• [TASK]:
Produce the lines from the one containing "App that, given" through the end of the material exactly as they appear, both ends included, and leave the pictures out.

• [PROVIDED RECORDS]:
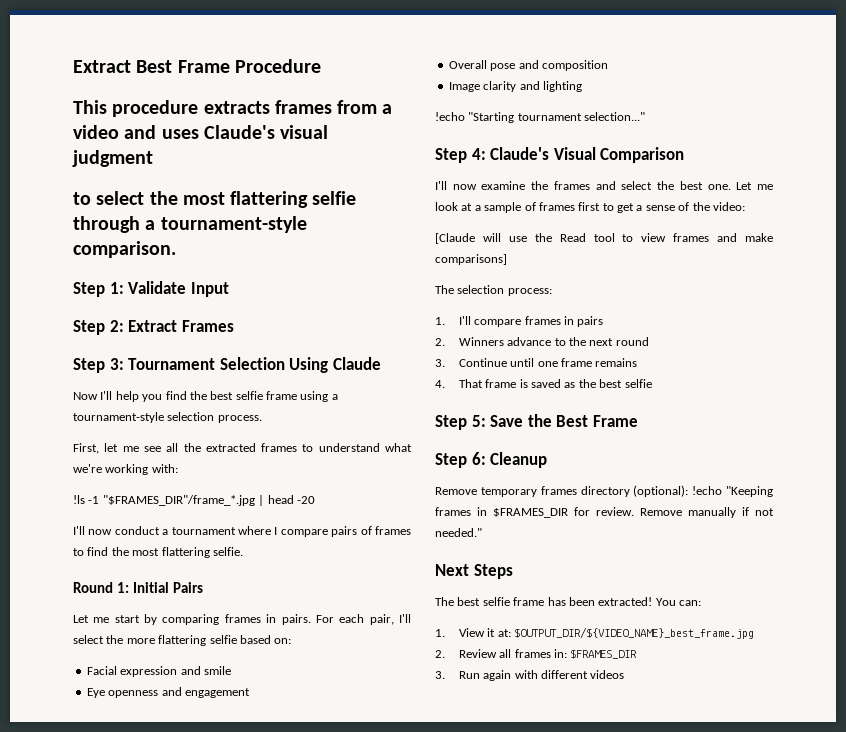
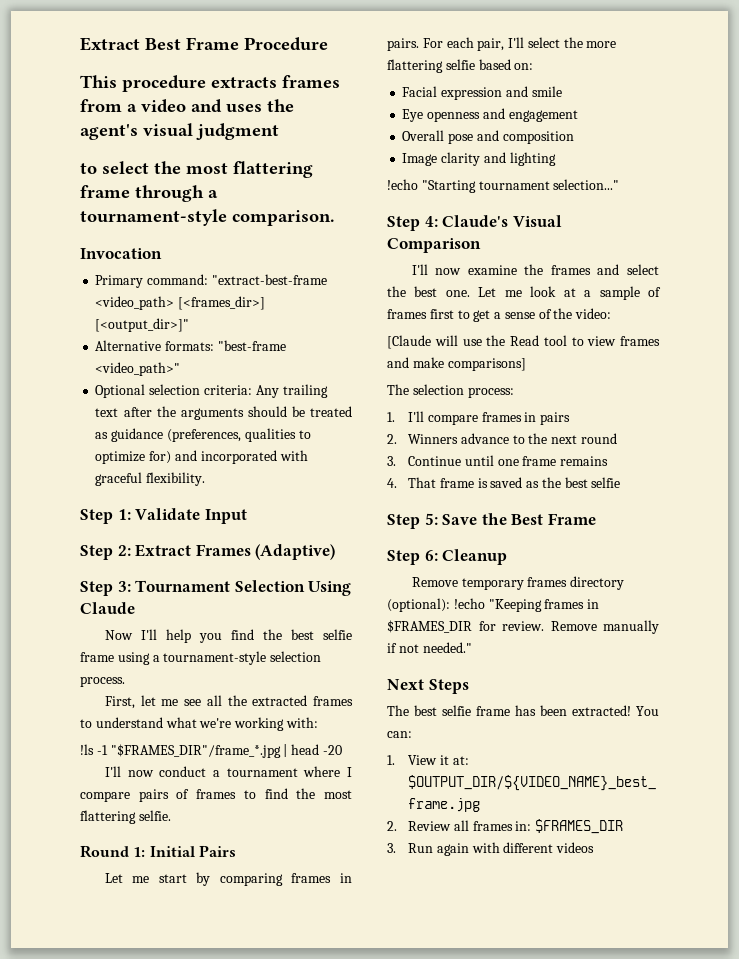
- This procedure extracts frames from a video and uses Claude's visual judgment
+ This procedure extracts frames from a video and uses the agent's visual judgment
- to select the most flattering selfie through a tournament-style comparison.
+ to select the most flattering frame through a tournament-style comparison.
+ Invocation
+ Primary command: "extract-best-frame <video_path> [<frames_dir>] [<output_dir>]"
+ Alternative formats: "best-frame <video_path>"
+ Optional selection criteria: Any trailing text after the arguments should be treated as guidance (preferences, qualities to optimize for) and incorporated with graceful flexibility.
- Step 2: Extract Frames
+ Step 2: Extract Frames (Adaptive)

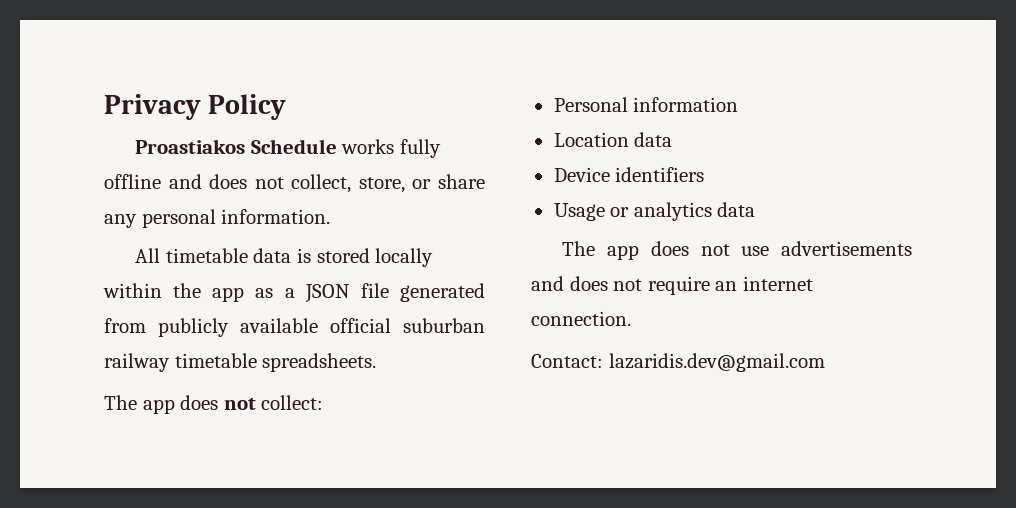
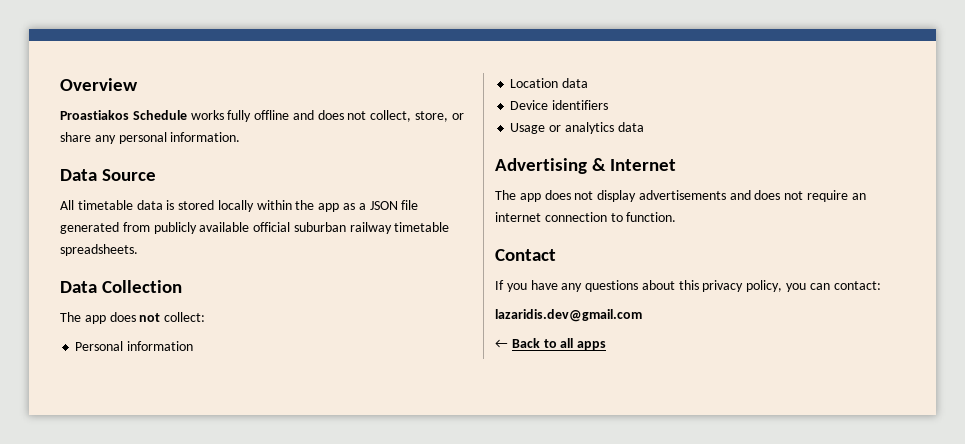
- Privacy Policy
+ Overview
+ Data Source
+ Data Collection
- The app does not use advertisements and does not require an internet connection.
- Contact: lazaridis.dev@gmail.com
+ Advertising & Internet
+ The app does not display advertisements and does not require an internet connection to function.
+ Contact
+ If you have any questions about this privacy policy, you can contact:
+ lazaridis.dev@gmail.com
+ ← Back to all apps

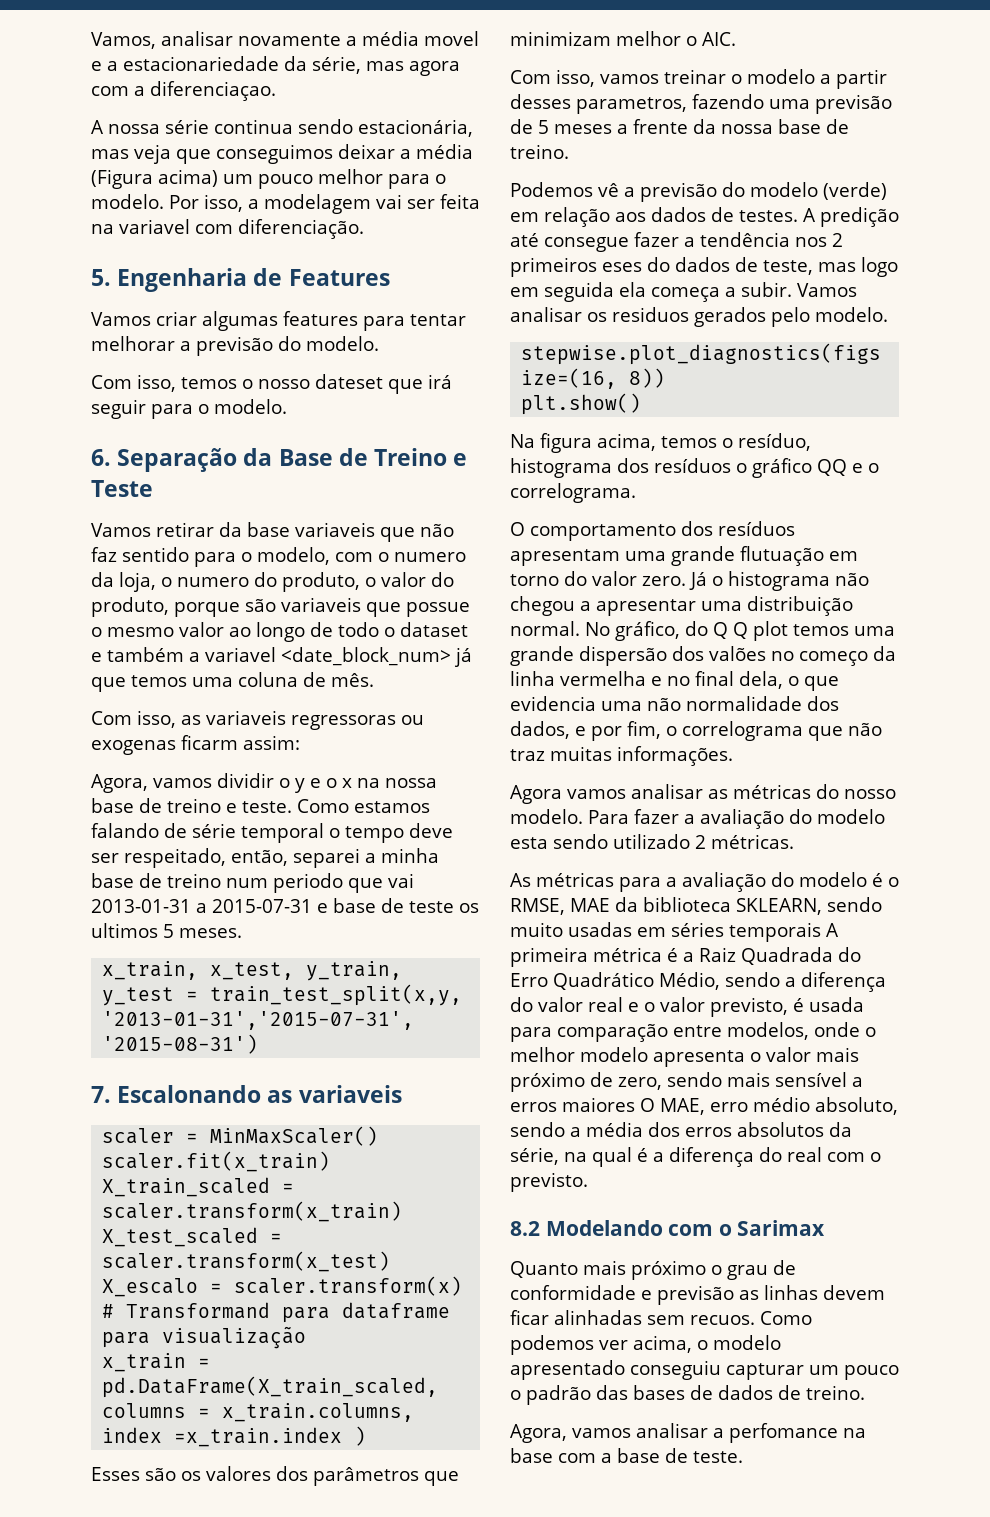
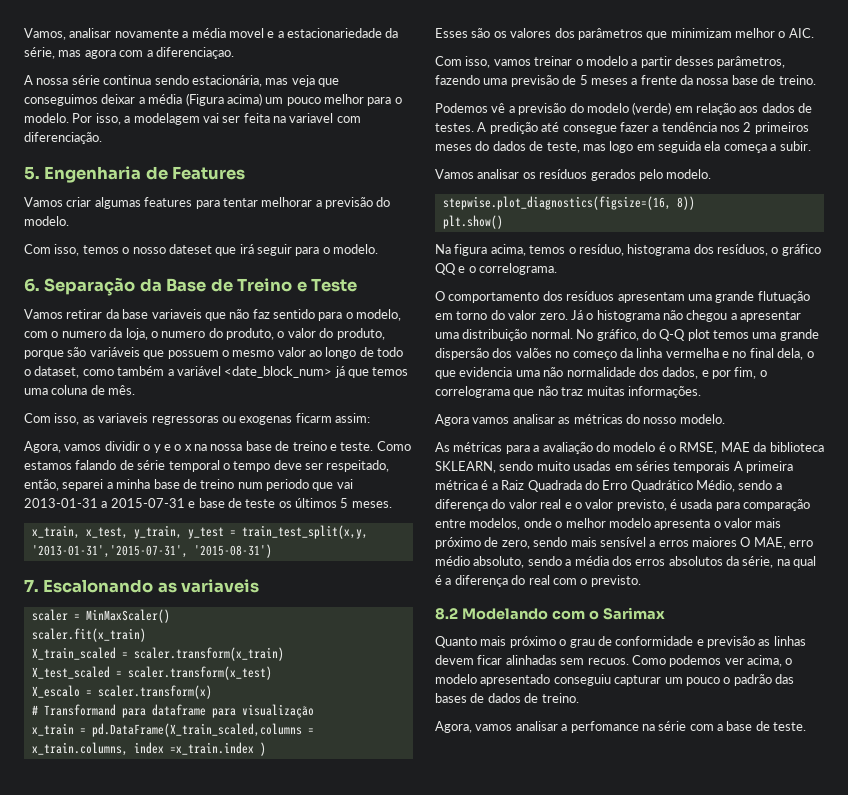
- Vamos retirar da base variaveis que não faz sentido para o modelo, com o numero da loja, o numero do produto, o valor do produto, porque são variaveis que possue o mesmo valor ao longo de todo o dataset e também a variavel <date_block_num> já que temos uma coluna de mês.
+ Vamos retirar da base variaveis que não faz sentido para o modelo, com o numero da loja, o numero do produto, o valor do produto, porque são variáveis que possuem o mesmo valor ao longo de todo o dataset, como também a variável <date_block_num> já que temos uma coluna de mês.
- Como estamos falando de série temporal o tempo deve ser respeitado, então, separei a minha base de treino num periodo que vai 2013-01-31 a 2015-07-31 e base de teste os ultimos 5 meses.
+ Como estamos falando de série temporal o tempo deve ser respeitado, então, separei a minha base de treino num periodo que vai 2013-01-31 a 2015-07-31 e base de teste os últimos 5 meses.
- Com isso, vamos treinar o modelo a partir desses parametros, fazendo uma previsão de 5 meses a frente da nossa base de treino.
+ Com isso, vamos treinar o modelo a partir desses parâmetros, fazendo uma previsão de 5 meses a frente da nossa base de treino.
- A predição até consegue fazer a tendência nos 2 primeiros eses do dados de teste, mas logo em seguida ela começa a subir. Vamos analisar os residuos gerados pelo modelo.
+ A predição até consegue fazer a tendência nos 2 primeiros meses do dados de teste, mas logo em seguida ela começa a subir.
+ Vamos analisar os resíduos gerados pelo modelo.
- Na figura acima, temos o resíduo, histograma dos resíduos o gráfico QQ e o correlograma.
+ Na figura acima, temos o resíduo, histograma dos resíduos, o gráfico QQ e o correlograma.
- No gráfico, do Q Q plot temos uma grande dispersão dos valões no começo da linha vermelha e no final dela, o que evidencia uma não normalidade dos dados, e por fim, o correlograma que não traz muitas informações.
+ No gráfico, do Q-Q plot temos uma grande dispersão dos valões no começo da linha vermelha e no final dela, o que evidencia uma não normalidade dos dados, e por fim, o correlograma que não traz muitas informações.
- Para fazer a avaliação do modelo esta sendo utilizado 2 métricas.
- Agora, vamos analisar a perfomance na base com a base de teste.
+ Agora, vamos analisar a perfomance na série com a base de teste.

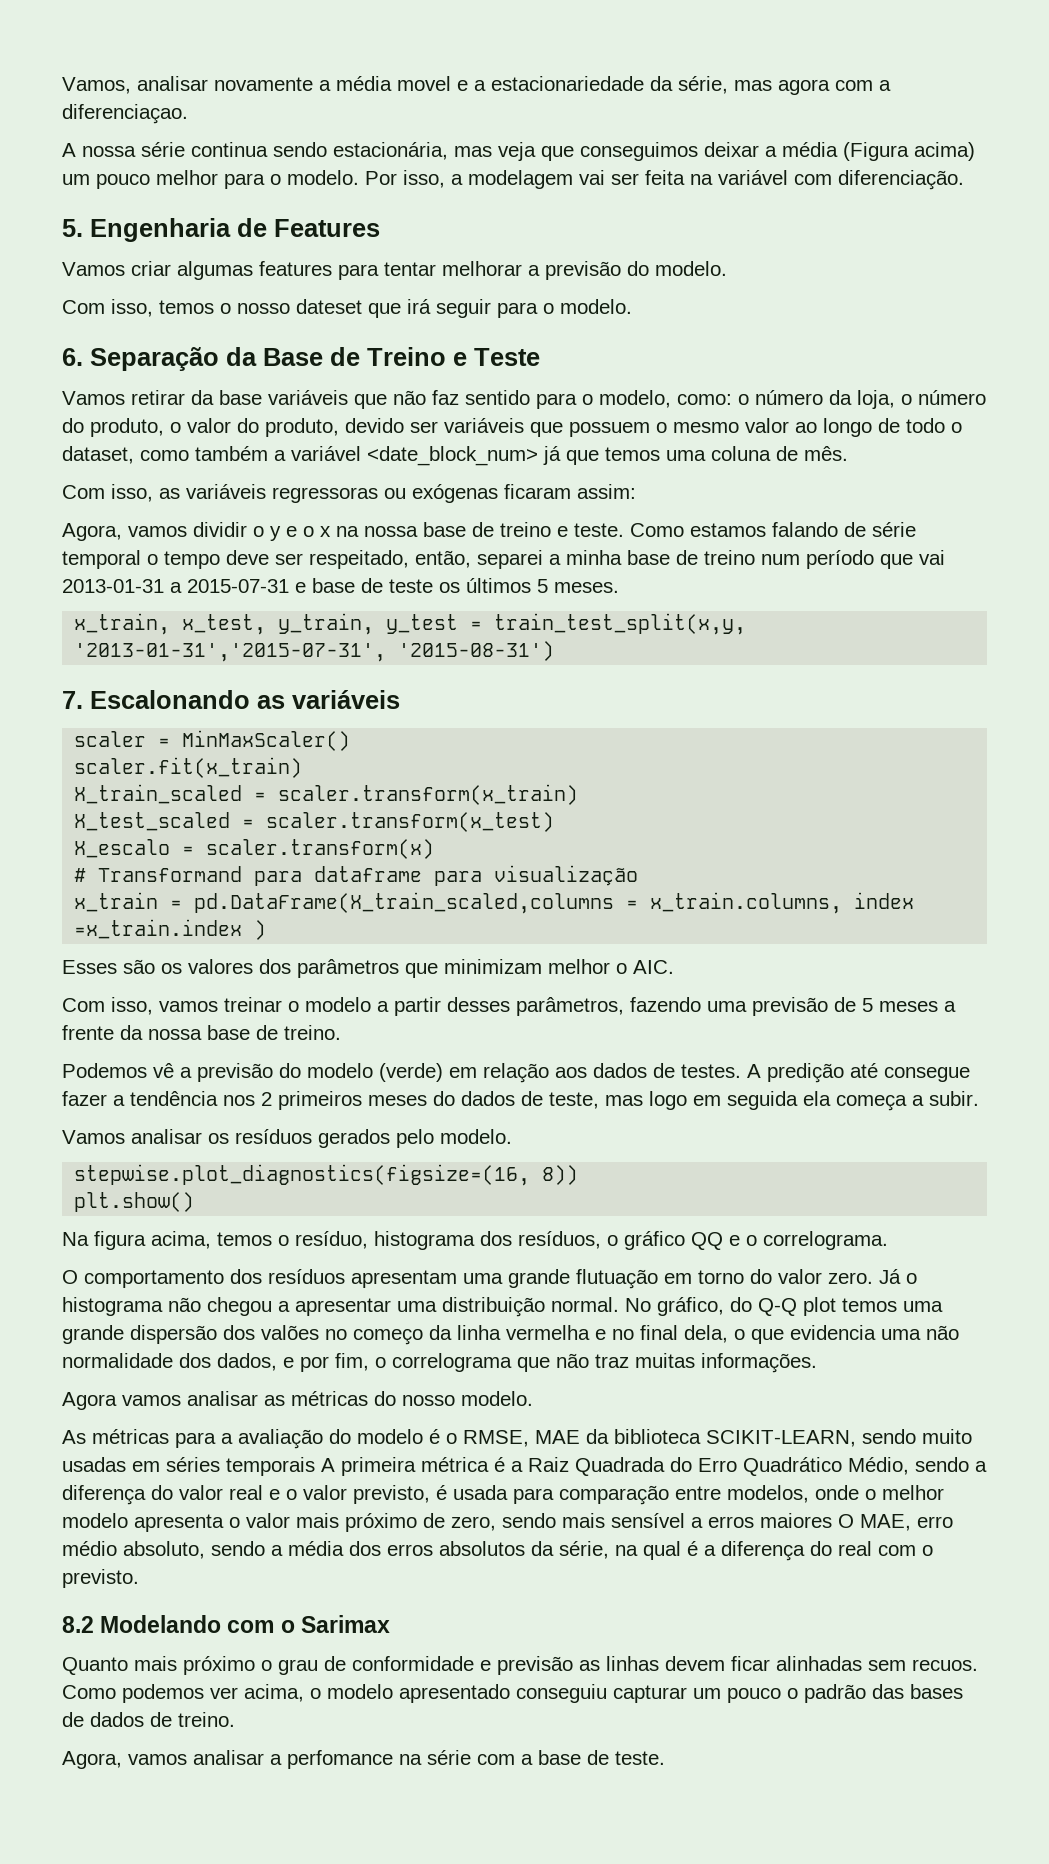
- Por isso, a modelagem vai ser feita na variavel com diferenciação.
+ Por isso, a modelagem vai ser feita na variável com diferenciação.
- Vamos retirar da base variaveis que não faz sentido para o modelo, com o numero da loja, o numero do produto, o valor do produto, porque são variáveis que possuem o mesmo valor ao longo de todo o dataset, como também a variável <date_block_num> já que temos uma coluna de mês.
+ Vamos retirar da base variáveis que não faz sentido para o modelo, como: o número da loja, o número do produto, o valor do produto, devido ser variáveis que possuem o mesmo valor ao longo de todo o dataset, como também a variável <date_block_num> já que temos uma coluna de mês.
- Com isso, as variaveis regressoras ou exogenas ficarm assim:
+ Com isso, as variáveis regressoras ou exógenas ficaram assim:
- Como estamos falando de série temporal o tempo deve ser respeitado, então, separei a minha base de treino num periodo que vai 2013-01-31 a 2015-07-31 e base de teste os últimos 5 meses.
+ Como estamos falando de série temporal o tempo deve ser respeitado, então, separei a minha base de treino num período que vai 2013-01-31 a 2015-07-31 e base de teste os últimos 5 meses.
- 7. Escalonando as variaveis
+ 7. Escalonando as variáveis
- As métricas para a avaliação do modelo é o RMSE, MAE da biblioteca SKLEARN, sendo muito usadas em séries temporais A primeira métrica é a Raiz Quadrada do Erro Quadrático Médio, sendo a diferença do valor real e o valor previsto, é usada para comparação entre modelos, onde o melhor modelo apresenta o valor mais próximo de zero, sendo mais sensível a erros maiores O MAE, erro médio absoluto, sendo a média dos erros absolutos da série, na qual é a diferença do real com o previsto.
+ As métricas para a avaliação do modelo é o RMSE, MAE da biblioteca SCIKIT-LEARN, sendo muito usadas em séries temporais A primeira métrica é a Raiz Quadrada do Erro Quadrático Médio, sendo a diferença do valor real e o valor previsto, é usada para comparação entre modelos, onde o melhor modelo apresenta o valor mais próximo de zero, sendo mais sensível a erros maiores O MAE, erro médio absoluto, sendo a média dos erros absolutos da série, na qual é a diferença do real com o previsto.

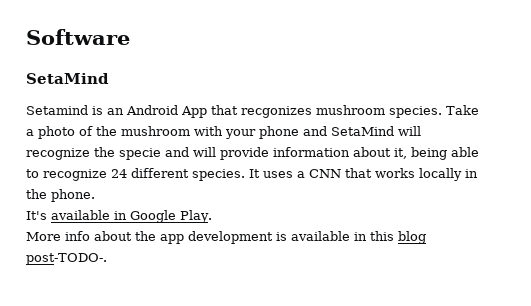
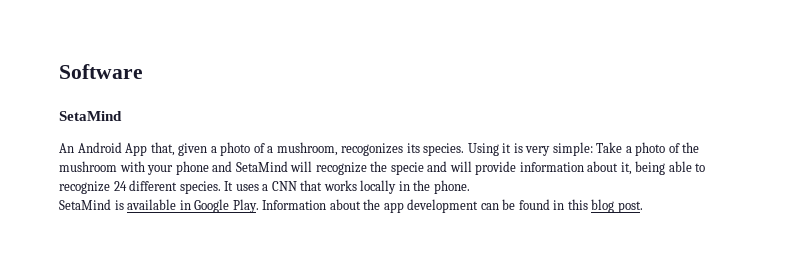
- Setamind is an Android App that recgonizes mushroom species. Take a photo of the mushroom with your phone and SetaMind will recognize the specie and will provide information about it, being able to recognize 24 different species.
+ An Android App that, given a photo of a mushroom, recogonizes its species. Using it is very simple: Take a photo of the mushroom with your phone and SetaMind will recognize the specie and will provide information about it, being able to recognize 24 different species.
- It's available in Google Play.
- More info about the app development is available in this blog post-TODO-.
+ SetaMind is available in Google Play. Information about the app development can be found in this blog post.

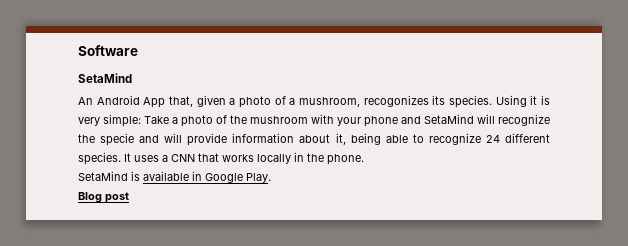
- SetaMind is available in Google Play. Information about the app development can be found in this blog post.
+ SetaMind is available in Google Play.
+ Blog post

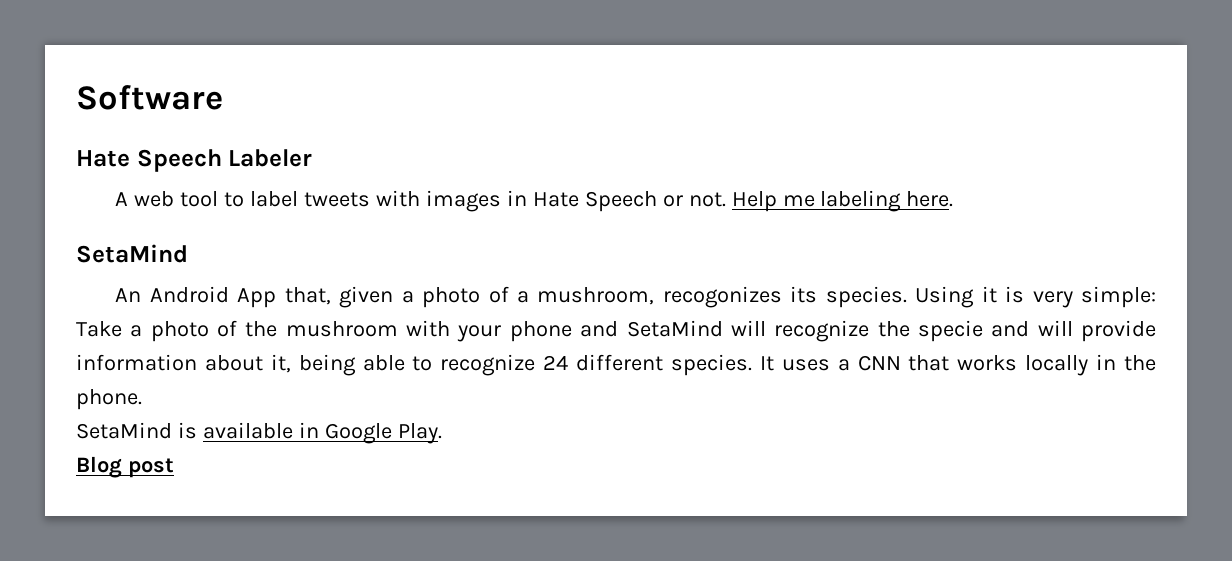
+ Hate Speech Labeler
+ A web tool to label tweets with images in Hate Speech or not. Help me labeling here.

• [SOLUTION BELOW]:
+ An Android App that, given a photo of a mushroom, recogonizes its species. Using it is very simple: Take a photo of the mushroom with your phone and SetaMind will recognize the specie and will provide information about it, being able to recognize 24 different species.
- It's available in Google Play.
- More info about the app development is available in this blog post-TODO-.
+ SetaMind is available in Google Play. Information about the app development can be found in this blog post.

- SetaMind is available in Google Play. Information about the app development can be found in this blog post.
+ SetaMind is available in Google Play.
+ Blog post

+ Hate Speech Labeler
+ A web tool to label tweets with images in Hate Speech or not. Help me labeling here.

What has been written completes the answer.